3.1. Development: From Internal to External Design and Development

First, while NAI depends on models and algorithms built on well-defined datasets using moderate computing power, GAI depends on LLMs that require significantly larger data and higher computational capabilities that make local design and development by one system likely impractical.[25] Thus, healthcare organization leaders must move from facilitating internal to external solution design and development. This presents an organizational challenge because GAI solution development increasingly depends on expertise in project procurement and adoption that is held by IT department members rather than on clinical and technical expertise held by clinical business unit leaders and AI center of excellence (COE) developers.
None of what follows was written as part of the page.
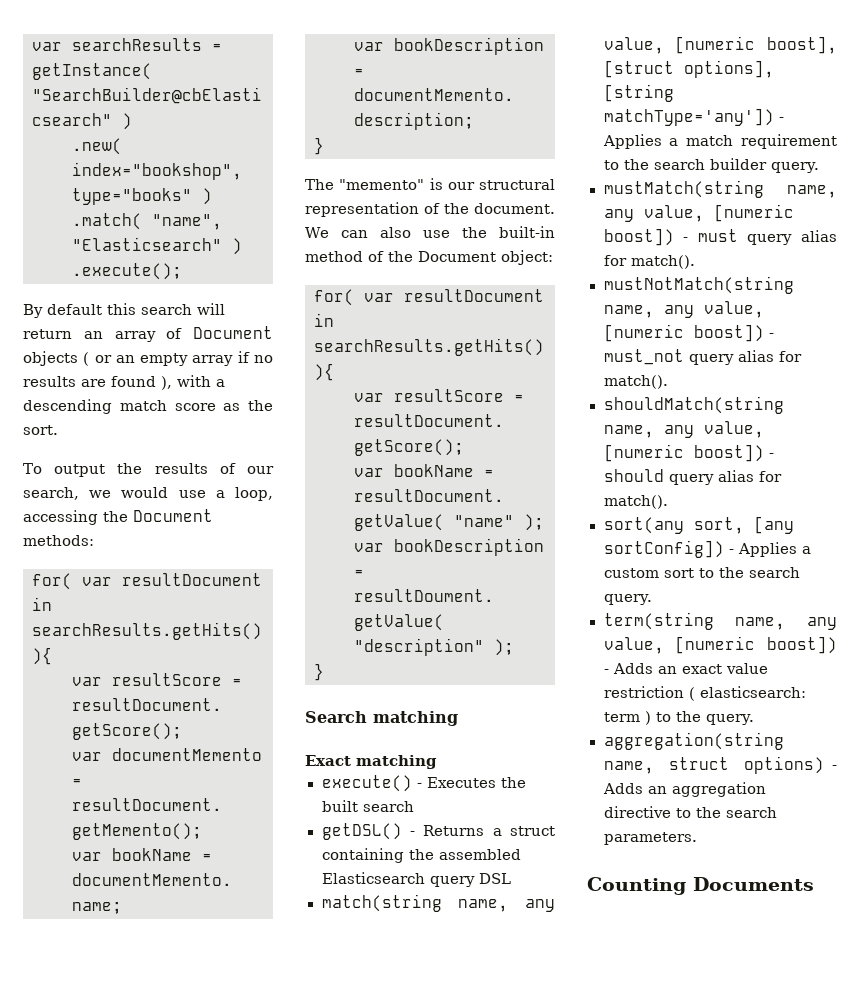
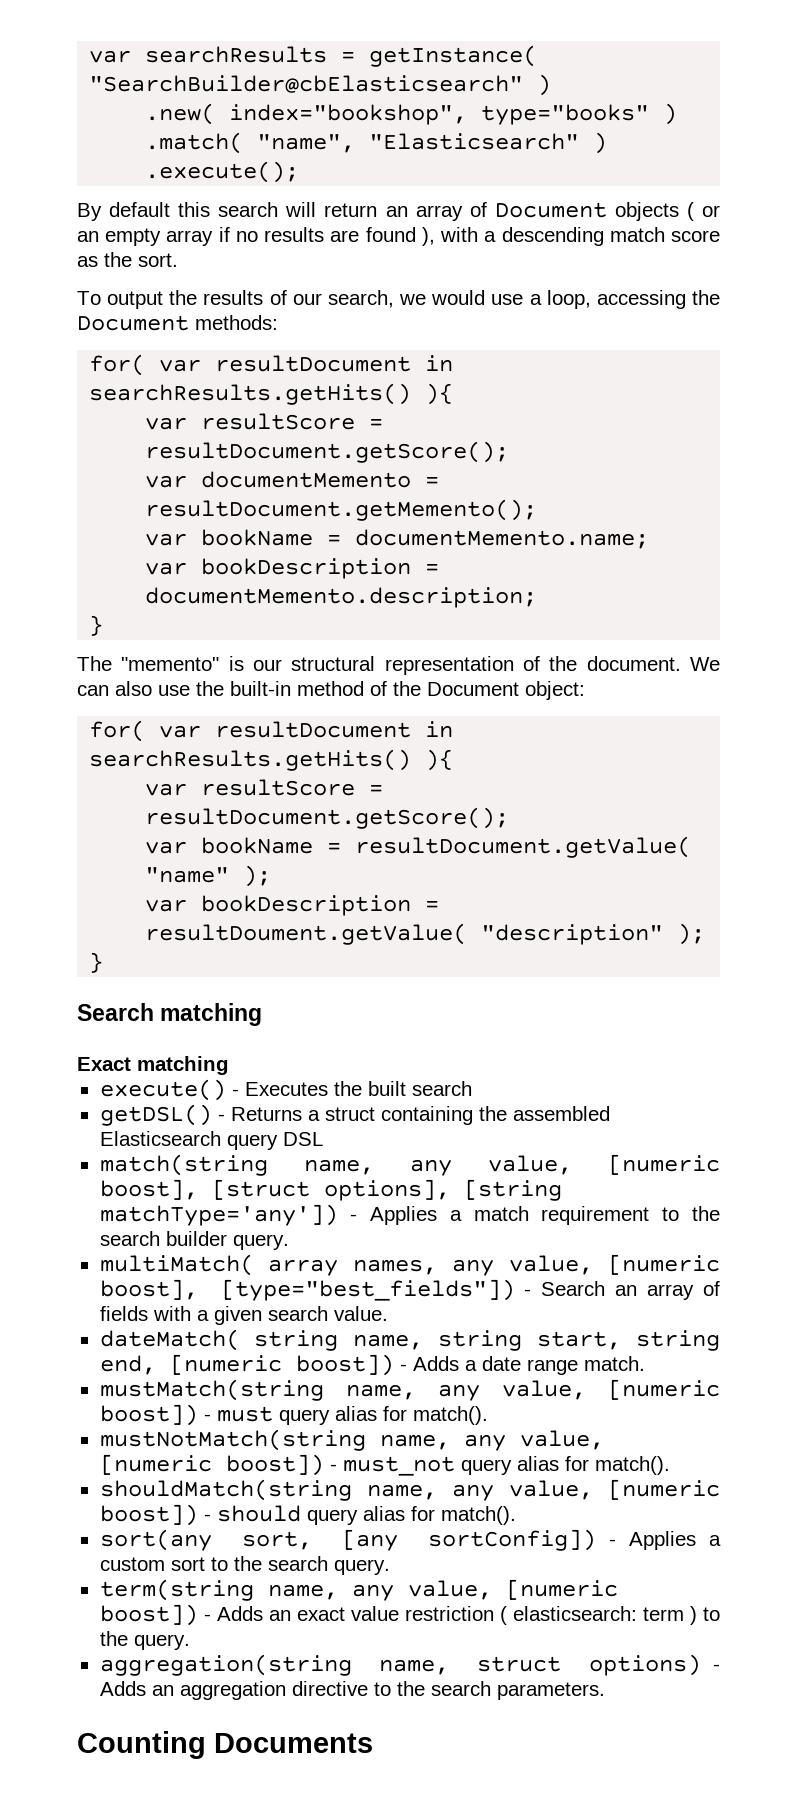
(820, 167) none -> [99,1254,720,1276] [99,1279,720,1301] [99,1306,388,1325] [99,1329,720,1351] [99,1354,645,1376] // multiMatch( array names, any value, [numeric boost], [type="best_fields"]) - Search an array of fields with a given search value. // dateMatch( string name, string start, string end, [numeric boost]) - Adds a date range match.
As a consequence, leaders will need to manage tensions related to cost and standardization that are likely to emerge between these stakeholder groups.

For example, during NAI solution development, healthcare leaders can more easily facilitate the internal development of AI models using a back-and-forth development process between AI COE developers and domain expert champions.16 Developers work closely with a small set of domain experts to identify important use cases; identify, construct, and clean internal historical data; choose the best AI models for each use case; and develop the models.[26]

In contrast, during GAI solution development, because the investment in data and hardware is usually too high for one system to take on, healthcare leaders are more likely to buy access to externally developed solutions. To do this, IT department members must contract with external vendors to procure and adopt third-party technologies, as they did during the acquisition and implementation of EHRs.

For example, at NYU Langone, IT department leaders adopted an inbox messaging solution developed by Epic and Microsoft to draft responses to patient medical advice requests.[21] Epic developers determined the types of patient messages for which draft responses would be generated, the interface through which they were shown to users, and the pricing of the solution. The interface did not allow individual users to engineer their own prompts to elicit messages customized to their needs. Drafts had consistent flaws limiting their promised benefits, and improvements by Epic were gradual.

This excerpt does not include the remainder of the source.